A group of University of Victoria students is welcoming their new president with the message that it’s time to withdraw the school’s investments from the fossil-fuel industry.
About a dozen students took up paintbrushes Wednesday to create a message on the pavement in front of the administrative building where UVic president Kevin Hall has his office, with the message: “President Hall. Time to Divest.”
The temporary artwork depicts wind turbines, representing renewable energy options, and swimming salmon, a symbol of what is at stake without decisive climate action, said artist Emily Thiessen. Students used water-based paint for the pavement art, which they plan to wash off later this week.
The images are set against a contrasting black and blue backdrop, with black representing oil and fossil fuels and blue standing for clean air, water and “a healthy livable climate,” Thiessen said.
“I wanted to symbolize the choice that President Hall is presented with. And that UVic is presented with,” said Thiessen, a UVic alum who organized for Divest UVic when she was a student.
Divest UVic is a group of students, faculty and staff who have been lobbying the university since 2013 to withdraw the school’s investments from fossil-fuel holdings by 2025.

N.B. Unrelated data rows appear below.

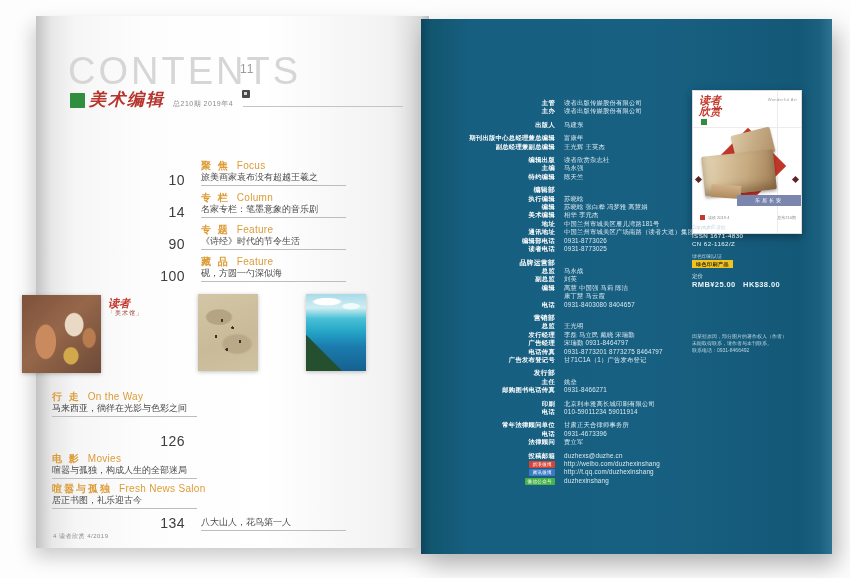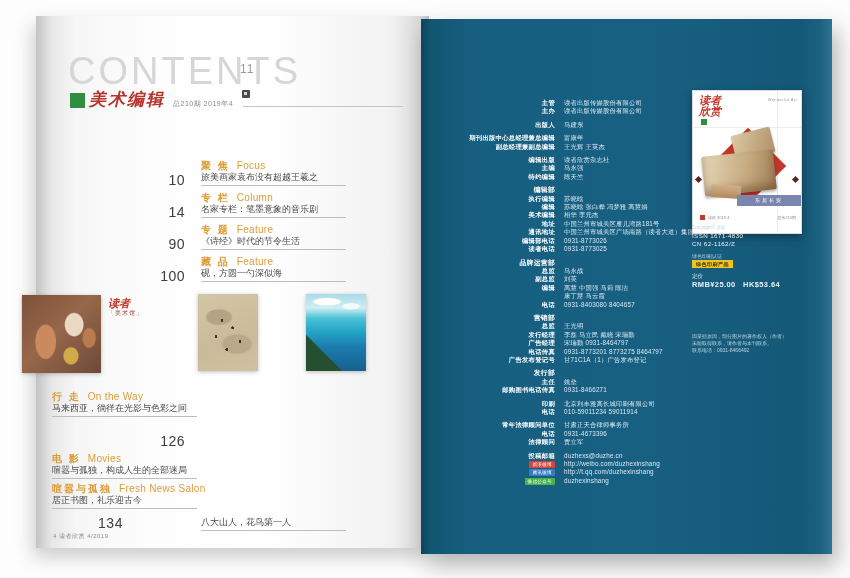--- a/index.html
+++ b/index.html
@@ -599,7 +599,7 @@
       <div class="rcol green-label">绿色印刷认证</div>
       <div class="rcol green-badge">绿色印刷产品</div>
       <div class="rcol price-label">定价</div>
-      <div class="rcol price-value">RMB¥25.00   HK$53.64</div>
+      <div class="rcol price-value">RMB¥25.00   HK$38.00</div>
       <div class="rcol notes">
         <div>因某些原因，部分图片的著作权人（作者）</div>
         <div>未能取得联系，请作者与本刊联系。</div>

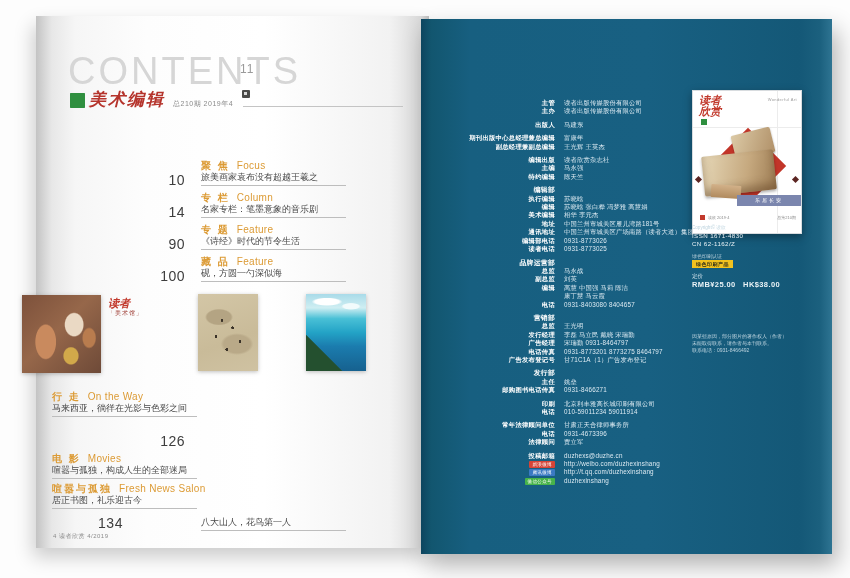--- a/index.html
+++ b/index.html
@@ -43,7 +43,7 @@
   .toc-cat .en{margin-left:7px;letter-spacing:.3px;}
   .toc-title{margin-top:2px;font-size:9px;line-height:10px;color:#4a4a4a;white-space:nowrap;}
   .toc-rule{margin-top:3px;border-bottom:1px solid #bdbdbd;width:145px;}
-  .toc-item.nocat .toc-num{padding-top:0;text-align:center;}
+  .toc-item.nocat .toc-num{padding-top:0;}
 
   
   .art{position:absolute;box-shadow:0 1px 4px rgba(0,0,0,.25);}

Last December, UVic faculty voted 77 per cent in favour of divesting from fossil fuels, and hundreds of faculty and staff have signed an open letter to the UVic Foundation chair urging the institution to withdraw shares in fossil-fuel companies.
Thiessen, who graduated in 2018, said she’s glad to see the divestment campaign is still going strong, but it’s disappointing that it’s still needed.
“It’s kind of shameful that UVic hasn’t divested yet and hasn’t been one of the first universities in Canada to do that. But I do think there’s still time to be a leader,” she said.
Emily Lowan, who led the initiative as director of campaigns and community relations for the UVic Student Society, said the new president, who started his five-year term Nov. 1, has committed to strong climate action, and the society looks forward to working with him toward common goals.
“We’re trying to demonstrate the strong support that divestment has on our university campus,” said Lowan, who is hopeful that a change of leadership will also bring a change in policies to address climate change.
“Ultimately, students are customers, and we want our university to align its words with its actions,” she said.
In January, UVic’s board of governors voted to approve a new investment policy for its $225-million short-term investment fund, committing to transition the fund from high-carbon-emitting companies, including fossil-fuel companies, to companies specializing in green sectors, such as renewable energy or clean technologies.
Lowan said the policy doesn’t go far enough.
“We are hoping for more transformative change through this whole term.”
Hall said in a statement that he shares the passion of students and faculty to respond to the climate crisis, and he has upcoming meetings with students to hear their ideas.
“I look forward to further discussions with our campus community about how we can do more,” he said.